*** Records provided ***
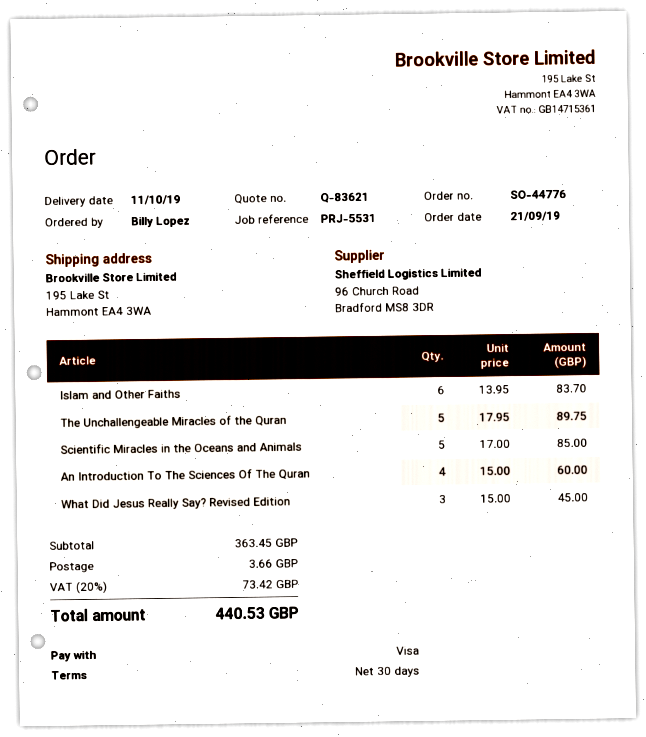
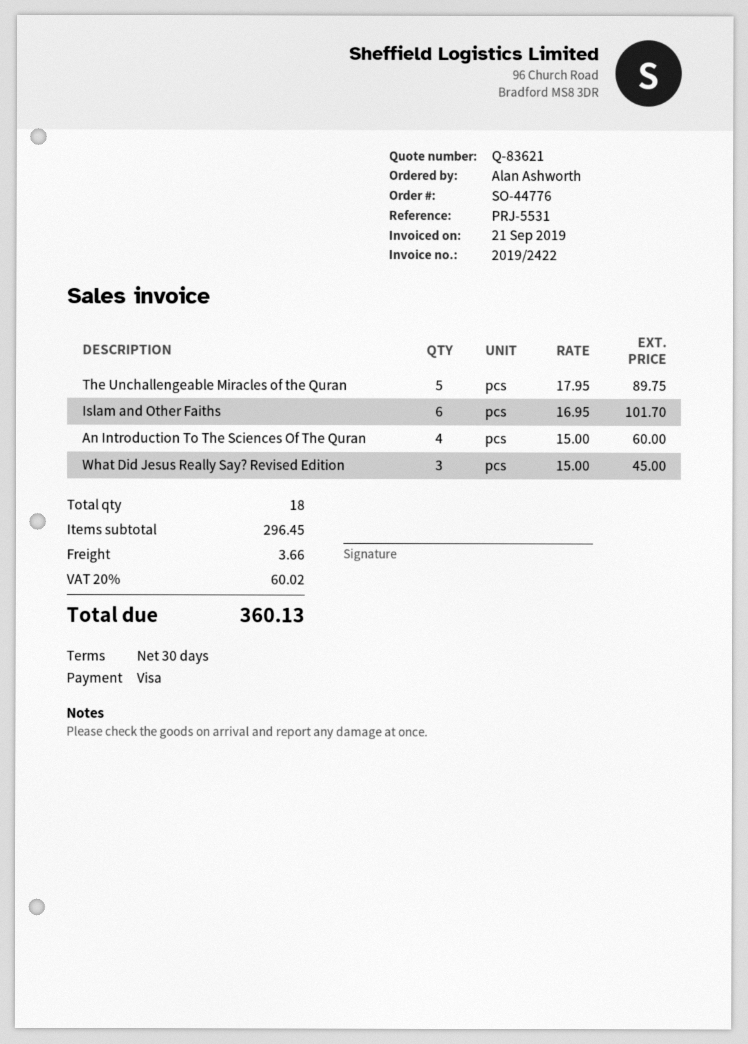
ordered by: Billy Lopez -> Alan Ashworth
Islam and Other Faiths: 6 x 13.95 = 83.70 -> 6 x 16.95 = 101.70
Scientific Miracles in the Oceans and Animals: 5 x 17.00 = 85.00 -> none
subtotal: 363.45 -> 296.45
tax: 20% = 73.42 -> 20% = 60.02
total: 440.53 -> 360.13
*** End of Records provided ***
#### Work order:
Beginning with the line that contains "subtotal: 363.45 -> 296.45", repeat every line through the end of the records and nothing more.

#### Answer to this exercise:
subtotal: 363.45 -> 296.45
tax: 20% = 73.42 -> 20% = 60.02
total: 440.53 -> 360.13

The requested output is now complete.